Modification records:
***
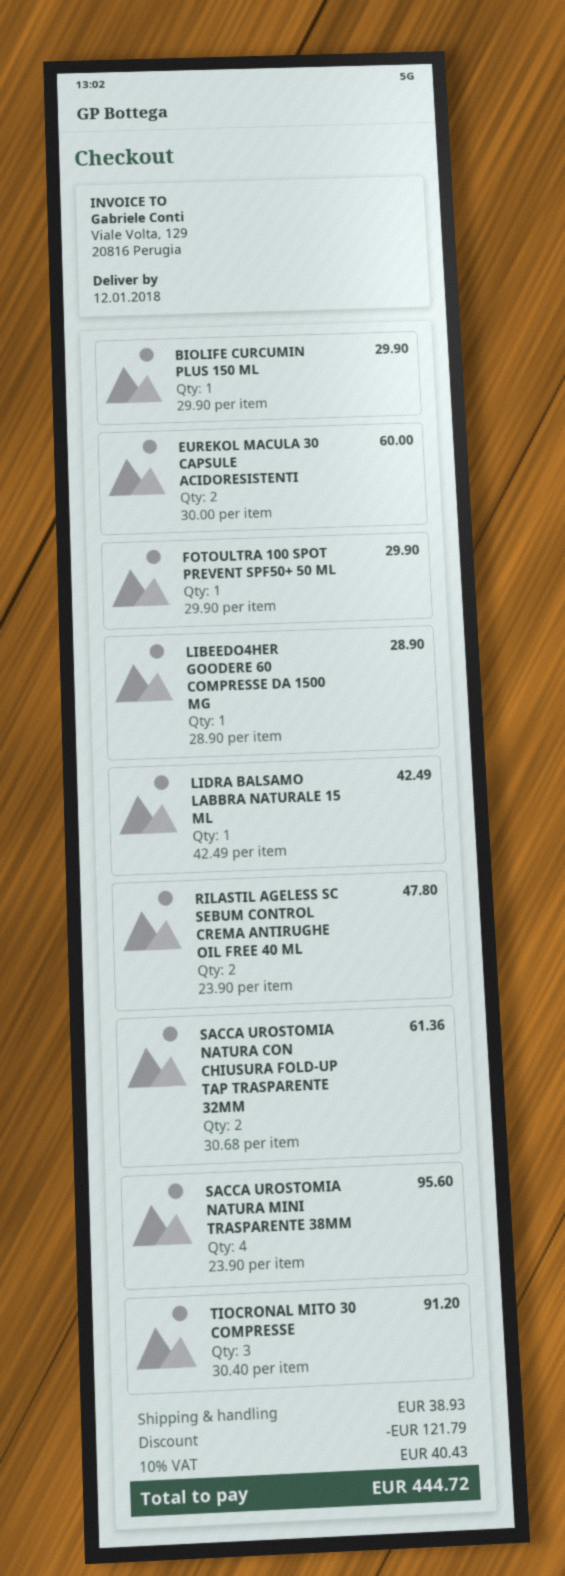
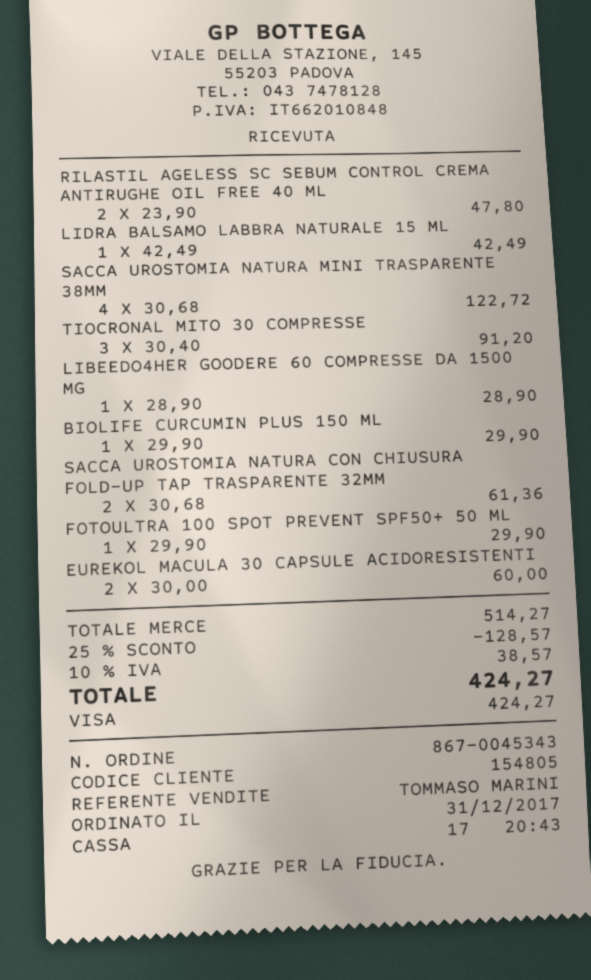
SACCA UROSTOMIA NATURA MINI TRASPARENTE 38MM: 4 x 23.90 = 95.60 -> 4 x 30.68 = 122.72
discount: 121.79 -> 128.57
shipping: 38.93 -> none
tax: 10% = 40.43 -> 10% = 38.57
total: 444.72 -> 424.27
***
Task directions: Print every record exactly without the images.

Answer space:
SACCA UROSTOMIA NATURA MINI TRASPARENTE 38MM: 4 x 23.90 = 95.60 -> 4 x 30.68 = 122.72
discount: 121.79 -> 128.57
shipping: 38.93 -> none
tax: 10% = 40.43 -> 10% = 38.57
total: 444.72 -> 424.27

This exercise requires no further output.